I'd rather get a few good, quality hours on the hill, especially where my muscles are their freshest and i'm able to really bring my "A game" then have to often "endure" those late day, hour 6,7,8 on the hill where the muscles are fatigued, and my energy levels are often down, and i'm more likely to make sloppy turns.  Especially this time of year when at most ski areas, the light starts getting really flat after about 2PM.  In 6 weeks or so when we start getting much more reliable, later afternoon light, then i'm more likely to extend my day into longer sessions on a more regular basis


----------



## ski stef (Jan 8, 2013)

After Vail today, 14 at the resorts.


----------



## St. Bear (Jan 8, 2013)

drjeff said:


> I'm with DMC on this one!
> 
> I'd rather get a few good, quality hours on the hill, especially where my muscles are their freshest and i'm able to really bring my "A game" then have to often "endure" those late day, hour 6,7,8 on the hill where the muscles are fatigued, and my energy levels are often down, and i'm more likely to make sloppy turns.
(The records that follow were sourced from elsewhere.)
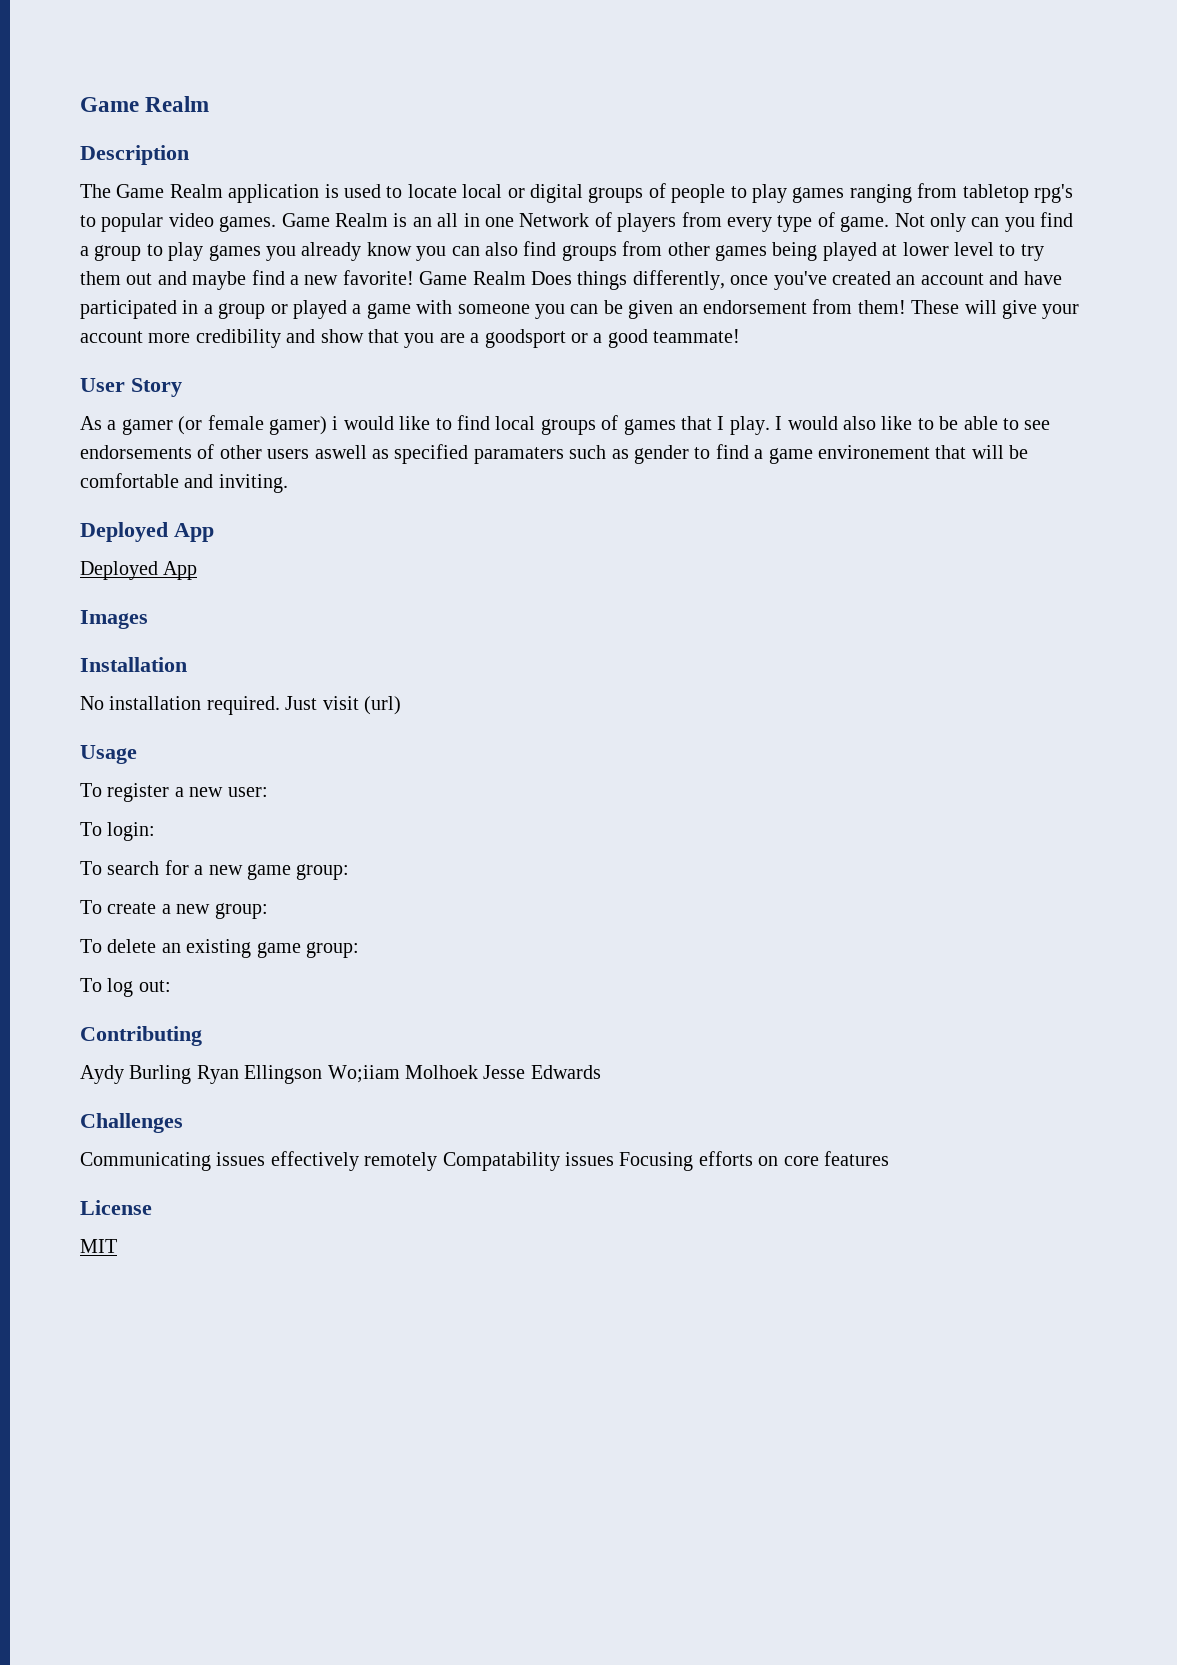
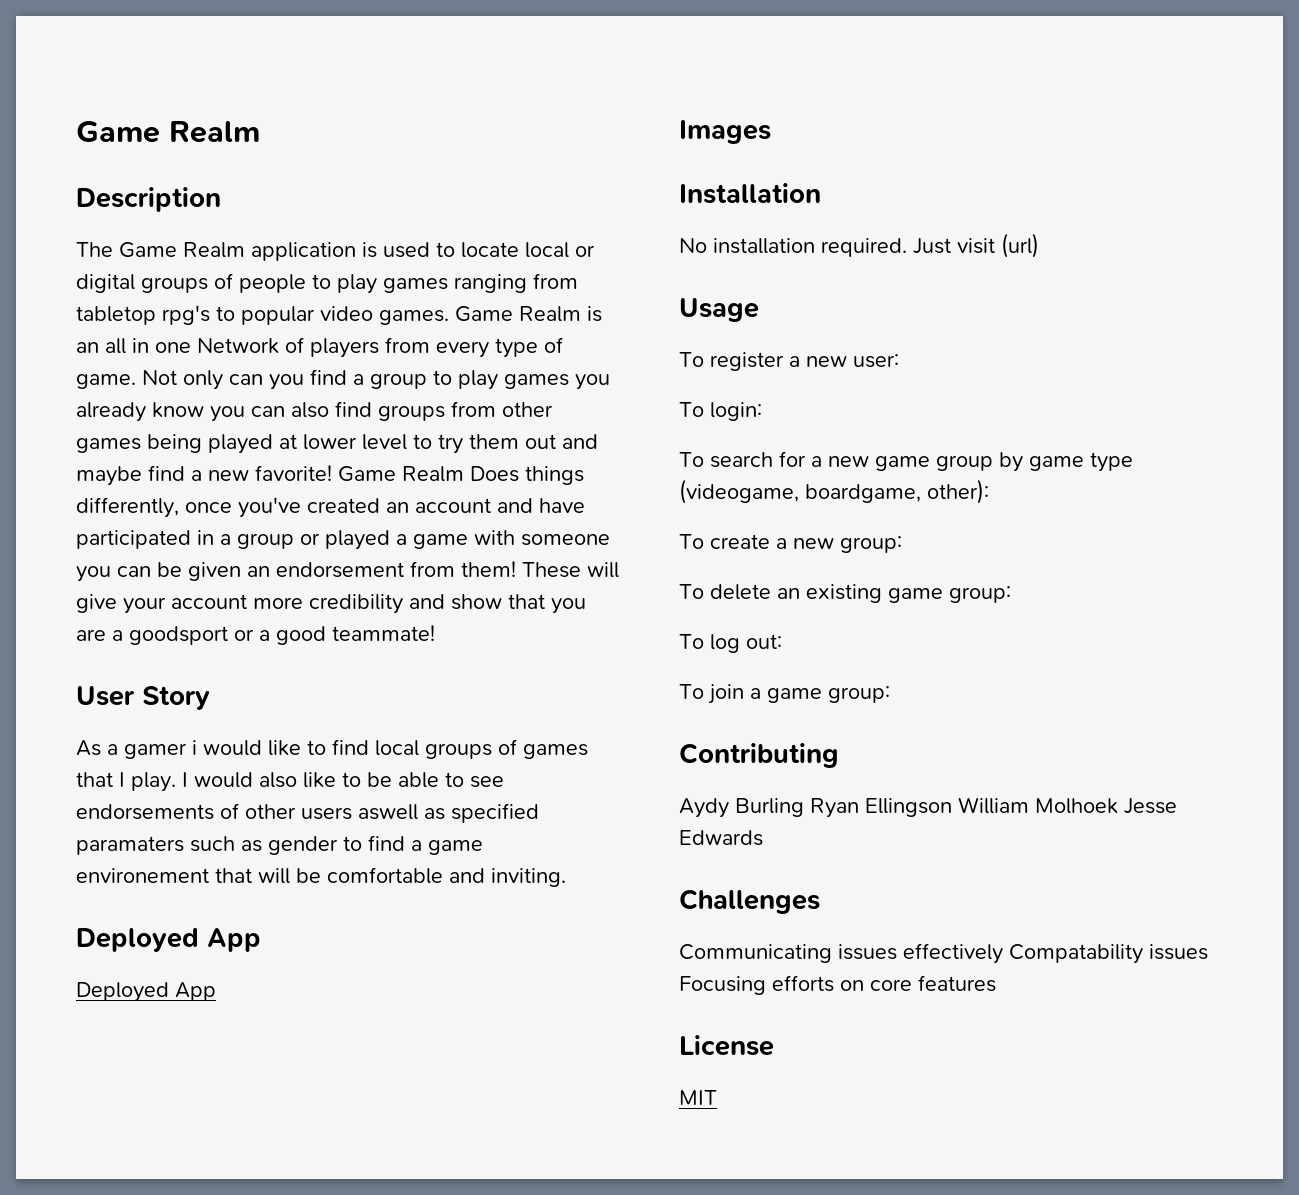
- As a gamer (or female gamer) i would like to find local groups of games that I play.
+ As a gamer i would like to find local groups of games that I play.
- To search for a new game group:
+ To search for a new game group by game type (videogame, boardgame, other):
+ To join a game group:
- Aydy Burling Ryan Ellingson Wo;iiam Molhoek Jesse Edwards
+ Aydy Burling Ryan Ellingson William Molhoek Jesse Edwards
- Communicating issues effectively remotely Compatability issues Focusing efforts on core features
+ Communicating issues effectively Compatability issues Focusing efforts on core features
Especially this time of year when at most ski areas, the light starts getting really flat after about 2PM. In 6 weeks or so when we start getting much more reliable, later afternoon light, then i'm more likely to extend my day into longer sessions on a more regular basis



I've found, when I had a seasons pass, that a few hours at a time, especially early in the season, was the perfect way to get my body used to skiing.  Now that I don't have that option and I try to push myself each time out to get my money's worth, the last few hours are always ugly skiing.


----------



## Riverskier (Jan 8, 2013)

drjeff said:


> I'm with DMC on this one!
> 
> I'd rather get a few good, quality hours on the hill, especially where my muscles are their freshest and i'm able to really bring my "A game" then have to often "endure" those late day, hour 6,7,8 on the hill where the muscles are fatigued, and my energy levels are often down, and i'm more likely to make sloppy turns. Especially this time of year when at most ski areas, the light starts getting really flat after about 2PM. In 6 weeks or so when we start getting much more reliable, later afternoon light, then i'm more likely to extend my day into longer sessions on a more regular basis



I agree with this as well. My typical ski day is 3-4 hours, roughly 15-20 runs, non-stop. I have had a few ski injuires in the past, so I prefer to ski when I am fresh and not push my luck, and frankly I have usually had my fill by that point anyway. I will usually do the 8:00-noon session, a couple beers at the bar, on the road by 1:00, and home by 2:15. It keeps the mostly non-skiing wife at home with our 2 year old happy too, as I am home in time for her to go out and do a little shoppping or whatever. All of that being said, there are always exceptions ie. powder days too good to come in, longer social ski days with friends, afternoon sessions in the spring, etc.


----------



## HowieT2 (Jan 8, 2013)

14 at sugarbush.  7 powder days.


----------



## jaywbigred (Jan 8, 2013)

drjeff said:


> I'm with DMC on this one!
> 
> I'd rather get a few good, quality hours on the hill, especially where my muscles are their freshest and i'm able to really bring my "A game" then have to often "endure" those late day, hour 6,7,8 on the hill where the muscles are fatigued, and my energy levels are often down, and i'm more likely to make sloppy turns.  Especially this time of year when at most ski areas, the light starts getting really flat after about 2PM.  In 6 weeks or so when we start getting much more reliable, later afternoon light, then i'm more likely to extend my day into longer sessions on a more regular basis



I also agree. I am at 10 days.

I just did the math and with upcoming trips to Aspen and Utah, some time off in March, and with an estimated (hopeful?) closing date for Mt. Snow of Sunday 4/14, I should be able to get to 46...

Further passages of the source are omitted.